The Essential A&E Picks for August 17-23

Utah Beer Festival, Ogden Balloon & Arts Festival, Solar Eclipse Viewing and more.


  • Josh Schuerman

Utah Beer Festival
Last week, City Weekly whetted your appetite with a full issue of brew-tiful content to make sure the Utah Beer Festival was on your radar. This week, it's time to make your plans to attend.

There's even less excuse not to attend now, as the event expands to two days, taking over the Utah State Fairpark for the full weekend just on the off-chance that your Saturday is already booked. Whether you come Saturday or Sunday—or preferably both—just to make sure you don't miss out on any of the fun, as you'll get a chance to enjoy more than 200 beers by local, regional and national brewers.

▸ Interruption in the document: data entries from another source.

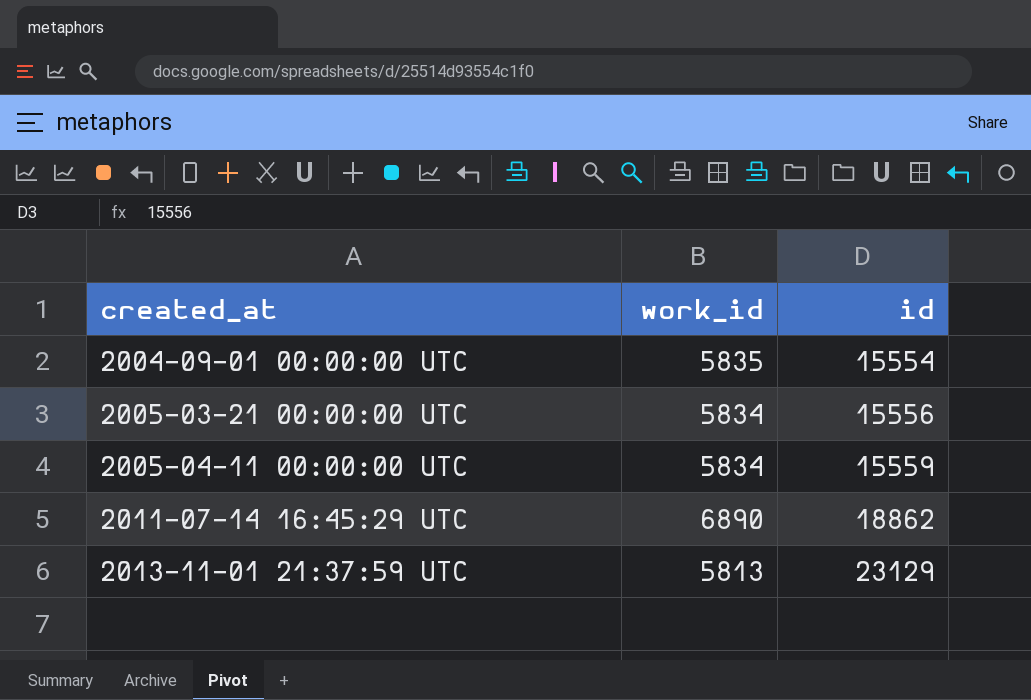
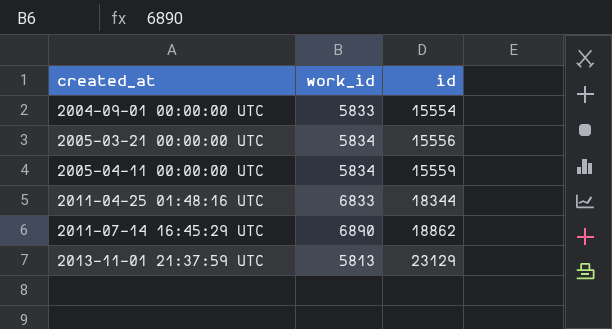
2004-09-01 00:00:00 UTC | work_id: 5835 -> 5833
row 2011-04-25 01:48:16 UTC: none -> 6833 | 18344

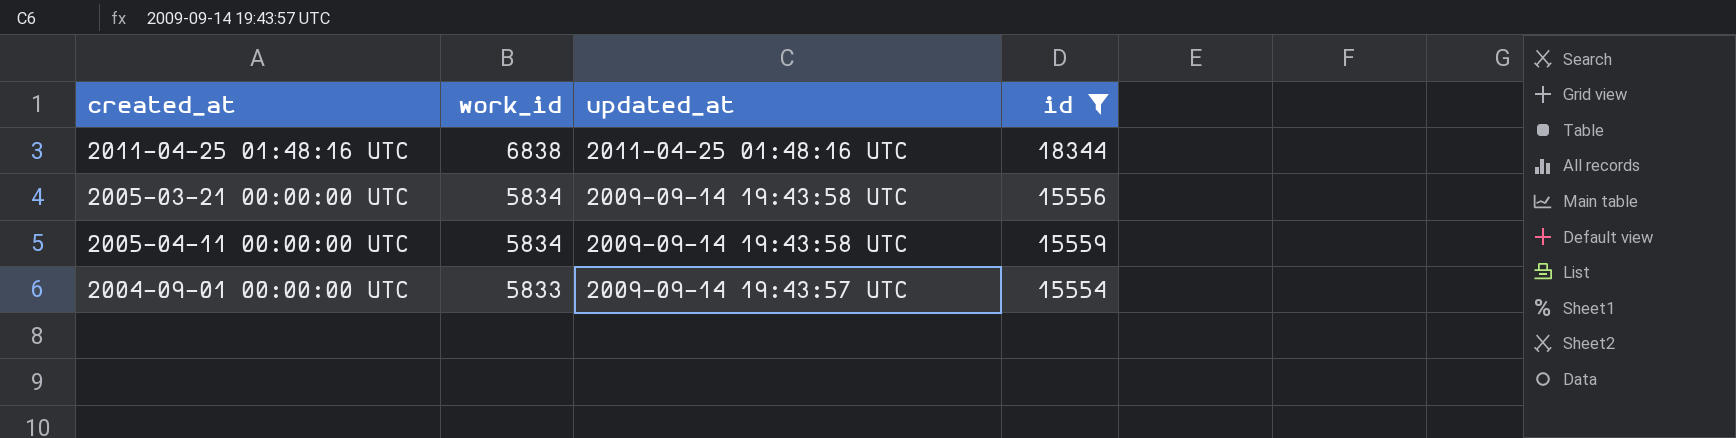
filter: none -> id <= 18344
row order: created_at ascending -> work_id descending
column updated_at | position: none -> 3
2011-04-25 01:48:16 UTC | work_id: 6833 -> 6838

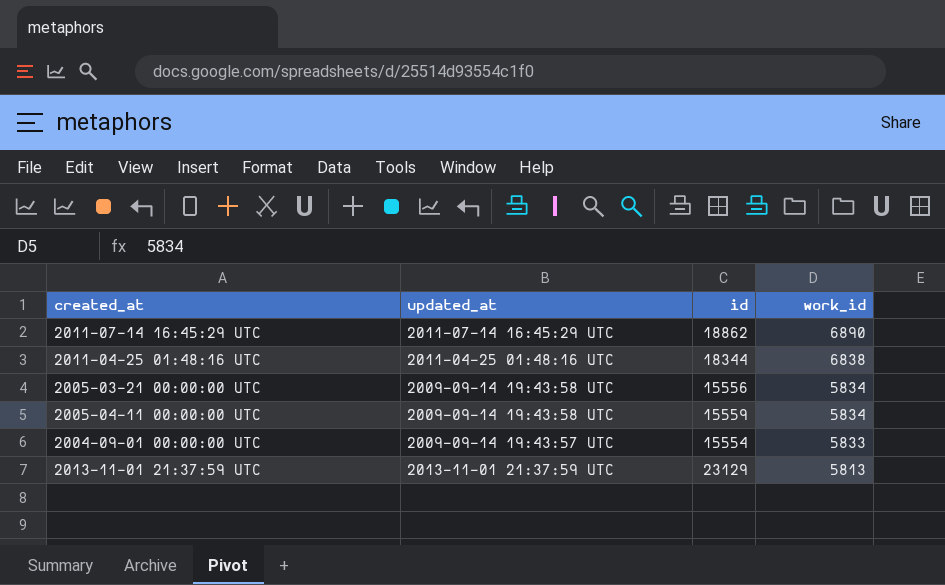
filter: id <= 18344 -> none
column work_id | position: 2 -> 4

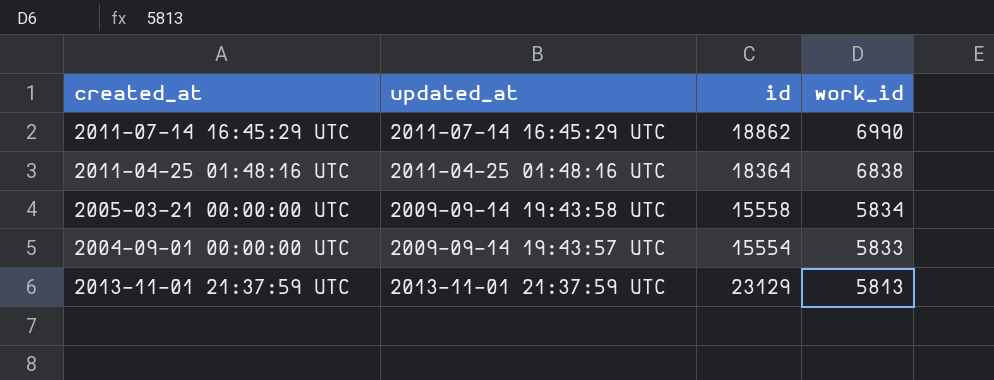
row 2005-04-11 00:00:00 UTC: 2009-09-14 19:43:58 UTC | 15559 | 5834 -> none
2011-07-14 16:45:29 UTC | work_id: 6890 -> 6990
2011-04-25 01:48:16 UTC | id: 18344 -> 18364
2005-03-21 00:00:00 UTC | id: 15556 -> 15558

Sampling is easier than ever, thanks to an RFID wristband that you can tap to get beers on tap, and reload with additional credit as needed. All those wonderful lagers, pilsners, IPAs, ales, stouts, double bocks and more can wash down the treats available from food vendors like Even Stevens, Pat's BBQ, Lucky Slice Pizza and Jamaica's Kitchen. VIP attendees even get a chance to enjoy special food-and-beer pairing events hosted by The Beer Professor.

What if you're teetotalling, or perhaps serving as designated driver for friends? Discount tickets are available for those who won't be drinking beer, and you can still enjoy the full slate of performances by local bands including Folk Hogan and Natural Roots. You'll also get the satisfaction of knowing that a portion of the proceeds goes to support the Humane Society of Utah. We can all drink the beverage of our choice to that. (Scott Renshaw)

City Weekly's Utah Beer Festival @ Utah State Fairpark, 155 N. 1000 West, Aug. 19, 2-8 p.m.; Aug. 20, 1-7 p.m., $15-$75,


  • Bill Singleton

Ogden Balloon & Arts Festival
It isn't hard to see why hot air balloons are so appealing. They conjure images of a bygone era when air travel didn't require increasingly intimate encounters with TSA agents. Or maybe we never stop loving brightly colored balloons.

Whatever the reason, you'll have plenty of time to admire these colorful behemoths at the Ogden Valley Balloon Festival. Marking the end of the Ogden festival summer season, this three-day event typically draws more than 13,000 people.

Terry Murphy, chairperson for the festival, says the event is so popular because of the favorable wind currents in the valley, and because of the spectacular views. "You see the balloons hovering over the lake, or you see the balloons' reflections over the water," Murphy says. "It's just a beautiful space."

The weekend offers more than balloons; it stands as a showcase for the best of Ogden Valley. In addition to providing a platform for the Ogden Rescue Mission—a homeless shelter and rehab program—to promote its cause, there are live performances, an array of food vendors and a revamped children's section that includes attractions like a giant walk-through heart and a reptile-inspired obstacle course.

Organizers recommend bringing cash, as most vendors do not accept credit cards. Balloon rides average $500 per couple.

Parking is located at Snowcrest Junior High (2755 N. Highway 162), the Powder Mountain shuttle stop and Valley Elementary (5821 E. 1900 North). Attendees can purchase a $10 half-day pass to park near the venue. (Kylee Ehmann)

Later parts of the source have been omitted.